- Education: Viktoria-Hospital, Bern University Hospital Zurich

= Rosmarie Frick =

Swiss nurse and lecturer

Rosmarie Frick (born 26 December 1949) is a Swiss nurse and lecturer of a microsurgery course at the University Hospital of Zürich.

== Early life and education ==
Frick was born in Bazenheid. She was the daughter of peasants in Oberbüren, and decided to become a nurse when her parents were forced to sell their farm. She studied nursing at the Viktoria-Hospital in Bern, completing her placement at the Hospital at Flawil. This was a time of rising interest in neurosurgery in Zürich and, notably, Gazi Yaşargil performed such surgery to treat the cerebral vessels of a stroke sufferer.

== Research and career ==
Frick joined Gazi Yaşargil's team and learnt how to perform neurosurgery. Frick went on to work in several hospitals, including those in Zurich, Olten and Bern.
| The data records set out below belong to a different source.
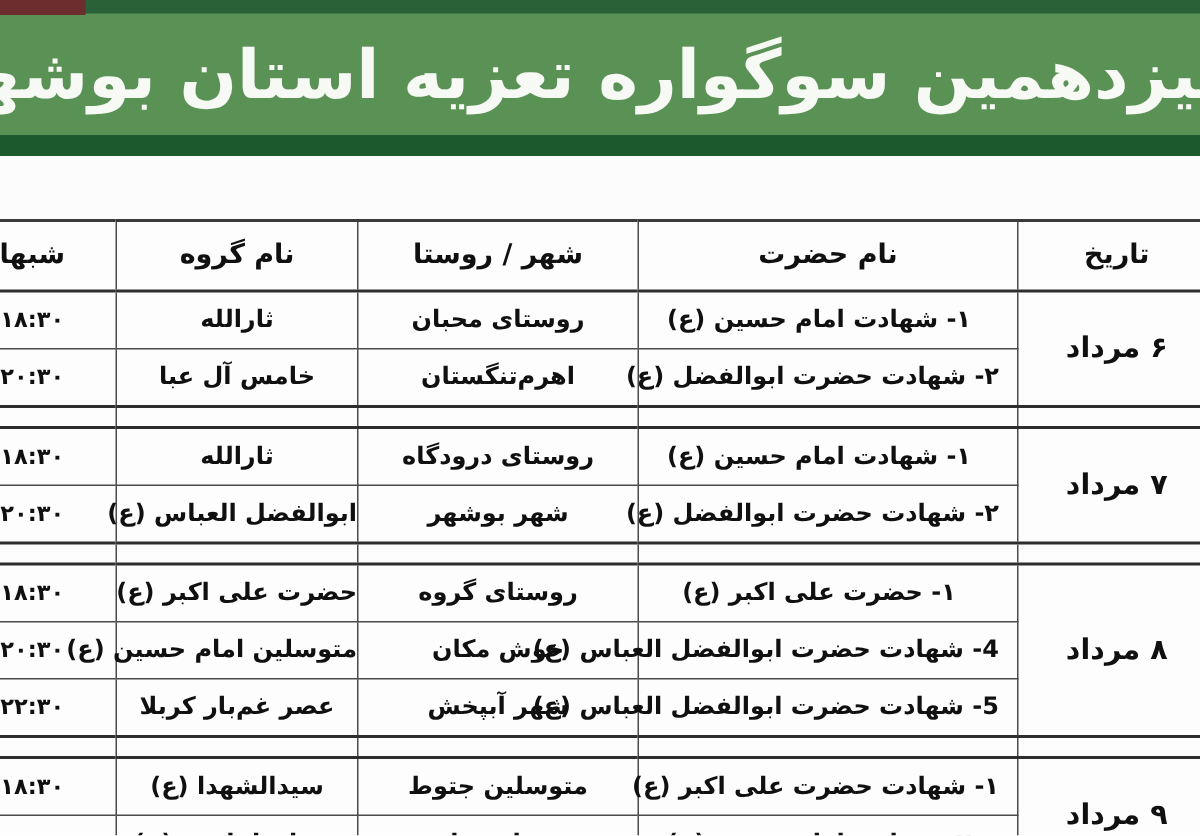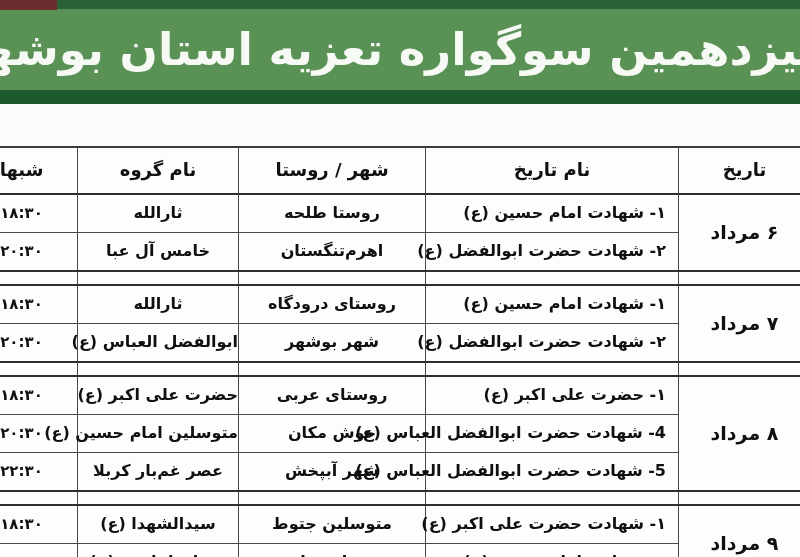--- a/index.html
+++ b/index.html
@@ -58,7 +58,7 @@
     <thead>
         <tr>
           <th>تاریخ</th>
-          <th>نام تاریخ</th>
+          <th>نام حضرت</th>
           <th>شهر / روستا</th>
           <th>نام گروه</th>
           <th>شبها</th>

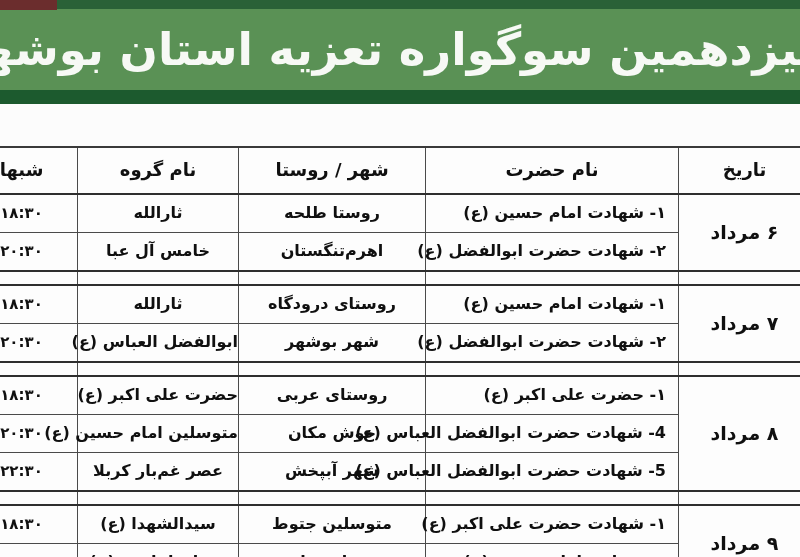--- a/index.html
+++ b/index.html
@@ -68,7 +68,7 @@
         <tr>
           <td rowspan="2" class="cell-date">۶ مرداد</td>
           <td class="cell-majlis">۱- شهادت امام حسین (ع)</td>
-          <td class="cell-place">روستا طلحه</td>
+          <td class="cell-place">روستای محبان</td>
           <td class="cell-group">ثارالله</td>
           <td class="cell-time">۱۸:۳۰</td>
         </tr>

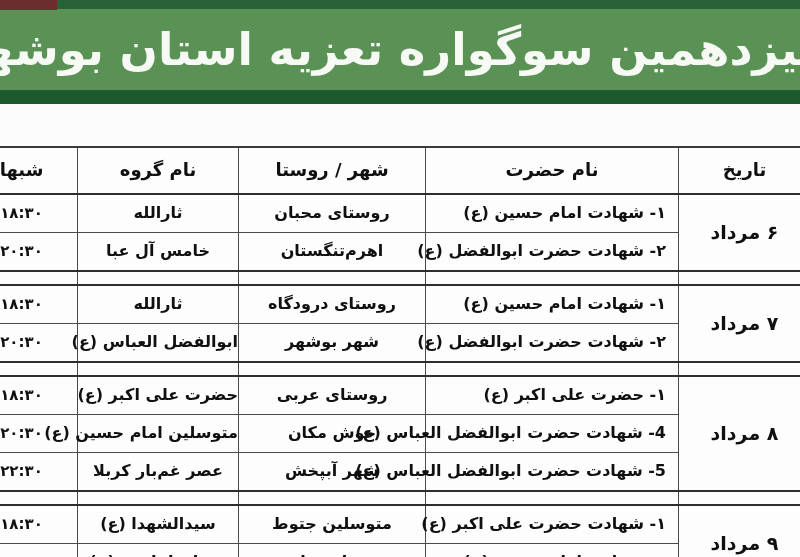--- a/index.html
+++ b/index.html
@@ -30,7 +30,7 @@
   }
   .schedule th{height:45px;font-size:18px;text-align:center;border-top:2px solid #3a3a3a;border-bottom:2px solid #2e2e2e;}
   .schedule td{height:37px;font-size:16px;text-align:center;}
-  td.cell-majlis{text-align:right;padding-right:12px;}
+  td.cell-majlis{text-align:center;padding-right:12px;}
   td.cell-date{font-size:19px;}
   td.cell-time{font-size:15px;}
   tr.spacer td{height:12px;border-top:2px solid #2e2e2e;border-bottom:2px solid #2e2e2e;}

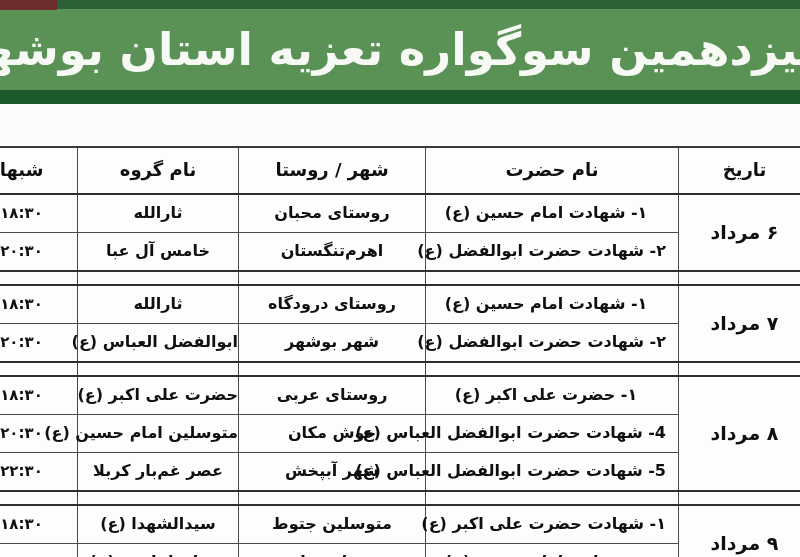--- a/index.html
+++ b/index.html
@@ -108,7 +108,7 @@
         <tr>
           <td rowspan="3" class="cell-date">۸ مرداد</td>
           <td class="cell-majlis">۱- حضرت علی اکبر (ع)</td>
-          <td class="cell-place">روستای عربی</td>
+          <td class="cell-place">روستای گروه</td>
           <td class="cell-group">حضرت علی اکبر (ع)</td>
           <td class="cell-time">۱۸:۳۰</td>
         </tr>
She taught the neurosurgical microsurgery laboratory at the University Hospital of Zürich from 1979 until 2013. Over a career spanning more than 30 years, she has taught microsurgery in many countries, including Taipei, China, Italy, Turkey and Switzerland, Pakistan and Poland. She has taught thousands of young surgeons, including many vascular surgeons.

Her story has been documented by the Swiss public radio and broadcast television company SRF. She earned an honorary doctorate from Yeditepe University Hospital, Istanbul, in 2017.